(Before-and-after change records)
◇ ◇ ◇ ◇ ◇ ◇ ◇

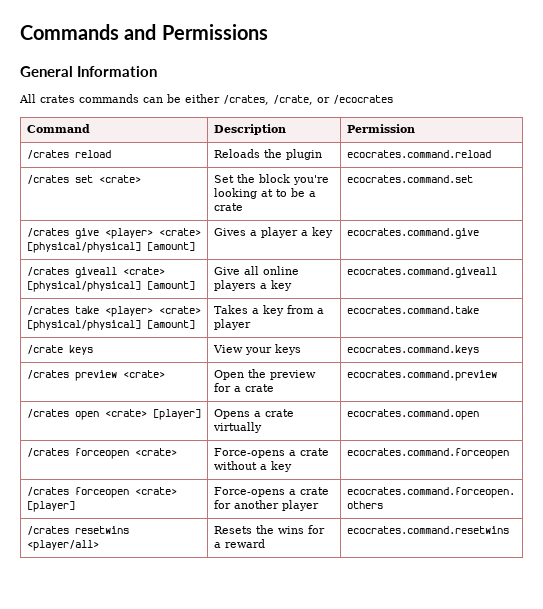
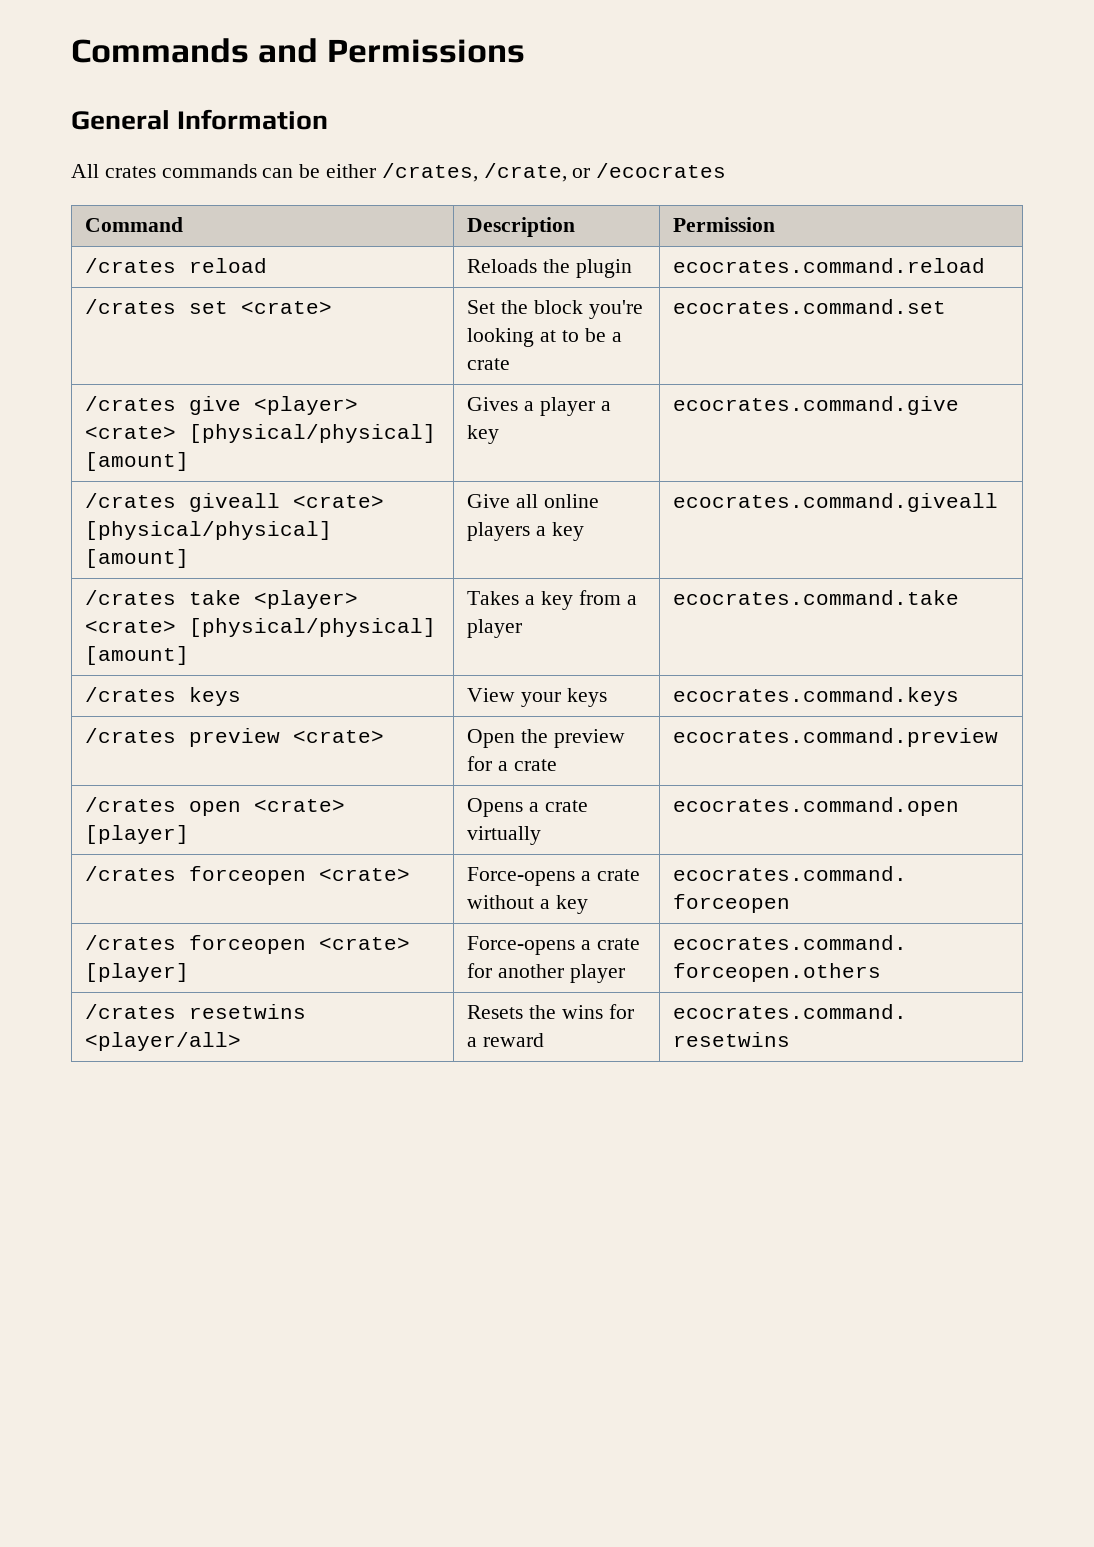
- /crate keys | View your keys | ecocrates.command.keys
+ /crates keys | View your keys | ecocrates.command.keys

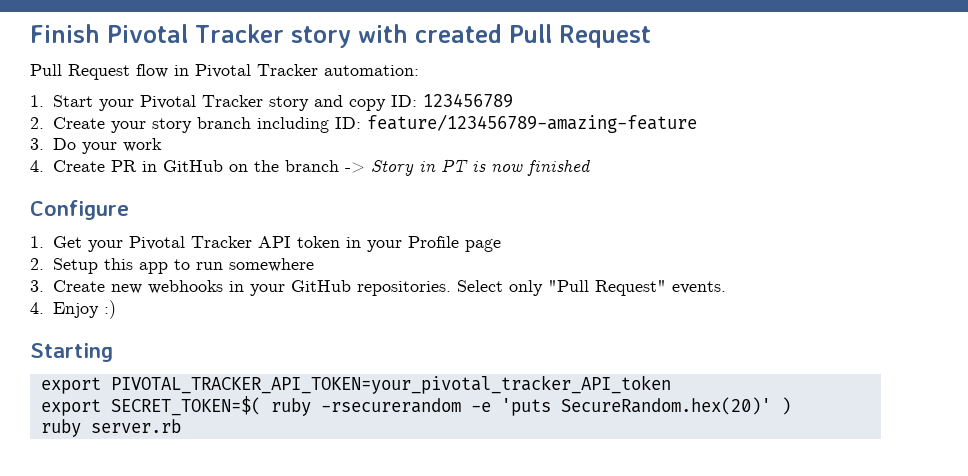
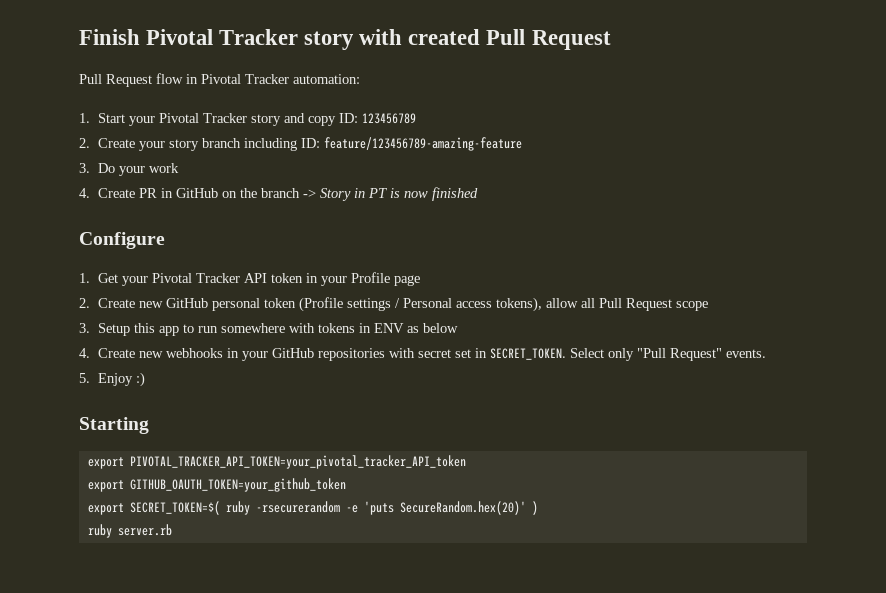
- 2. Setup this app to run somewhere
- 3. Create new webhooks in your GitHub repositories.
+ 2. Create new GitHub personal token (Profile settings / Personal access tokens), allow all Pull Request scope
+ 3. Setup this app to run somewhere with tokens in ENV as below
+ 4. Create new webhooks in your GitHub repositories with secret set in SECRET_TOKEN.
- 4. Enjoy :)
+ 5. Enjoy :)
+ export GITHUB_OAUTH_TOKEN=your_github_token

◇ ◇ ◇ ◇ ◇ ◇ ◇

**What you have to do:** Wherever the word "Setup" turns up in the records above, copy the line that holds it.

**Solution for this problem:**
- 2. Setup this app to run somewhere
+ 3. Setup this app to run somewhere with tokens in ENV as below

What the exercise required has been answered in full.